La fermeture des centrales au fioul françaises qui servaient de moyens de pointe en hiver ne sera pas compensée avant 2020. À cet horizon, les marges hivernales augmenteront grâce aux économies d’énergie, aux nouveaux parcs éoliens offshore, à une nouvelle centrale au gaz et à trois nouvelles interconnexions avec l’Angleterre et l’Italie, note RTE.

Réduire le nucléaire ou baisser les émissions de CO2?

Les marges nouvellement gagnées permettront alors soit de fermer les centrales à charbon soit les quatre réacteurs nucléaires atteignant 40 ans de fonctionnement. Mais «ces deux mesures ne peuvent être engagées conjointement», met en garde RTE. Cela sera donc soit les centrales à charbon, soit quatre réacteurs nucléaires.
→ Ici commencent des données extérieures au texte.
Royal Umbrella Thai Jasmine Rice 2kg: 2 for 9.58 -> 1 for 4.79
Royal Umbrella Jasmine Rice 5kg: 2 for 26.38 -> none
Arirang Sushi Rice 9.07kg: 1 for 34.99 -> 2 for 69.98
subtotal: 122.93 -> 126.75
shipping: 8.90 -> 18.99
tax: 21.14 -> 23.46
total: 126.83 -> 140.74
Et vu que le Plan Climat de Nicolas Hulot présenté en juillet prévoit la fin de la production électrique à partir de charbon d’ici 2022, le ministre peut difficilement repousser cette date.

Pour réduire la part du nucléaire à 50 % d’ici 2025, il faudrait fermer «de l’ordre de vingt-quatre» réacteurs nucléaire de 900 MW, estime RTE. Outre le maintien des centrales à charbon, il faudrait passer de 11,7 gigawatts (GW) d’éolien terrestre en 2016 à 30 GW en 2025 et de 6,7 GW de photovoltaïque à 24 GW. Et construire 11 GW de nouvelles centrales au gaz. Le mix électrique présenterait ainsi une part de 50 % de nucléaire, 34 % d’énergies renouvelables et 16 % de thermique contre 9 % en 2016. Mais dans ce scénario, les émissions de CO2 du système électrique français doubleraient, passant de 22 millions de tonnes (Mt) à 42 Mt en 2025.

Nicolas Hulot ne veut pas renier les engagements climatiques. Son Plan climat prévoit aussi la neutralité carbone en 2050.Il a donc décidé de repousser l’objectif hérité du précédent quinquennat. Le ministre promet toutefois que l’objectif de 50 % ne passera pas à la trappe. Il se donne quelques mois pour définir une «date réaliste». C’est-à-dire une date qui évite de devoir «relancer la production d’électricité à base d’énergies fossiles» sur la base des travaux de RTE.

Quel est le scénario réaliste pour RTE ?

En plus du scénario pour 2025, RTE en a établi quatre autres jusqu’en 2035. Le scénario le moins émetteur envisage de réduire les émissions à 9 Mt à cet horizon. Si la part du nucléaire reste dans ce cas à 56 % en 2035, l’objectif de 40 % d’énergies renouvelables dans le mix électrique serait en revanche respecté. Le scénario le plus ambitieux pour la réduction de la part du nucléaire qui atteindrait 11% en 2035 est aussi le plus émetteur : 32 Mt. Si ce scénario prévoit 52 GW d’éolien terrestre, 48 GW de photovoltaïque, il nécessiterait aussi 21 GW de nouvelles centrales au gaz.

Deux scénarios prévoient d’atteindre l’objectif des 50% de nucléaire en 2030 et conduisent à des émissions de CO2 comprises entre 12 et 19 Mt en 2035. Ils entérinent tous deux la fermeture des centrales au charbon. C’est sans doute le scénario le moins émetteur qui devrait retenir l’attention du ministre. Il ne demande pas de nouvelles centrales au gaz (contre 10 GW pour le scénario à 19 Mt) et mise sur 52 GW d’éolien et 48 GW de photovoltaïque.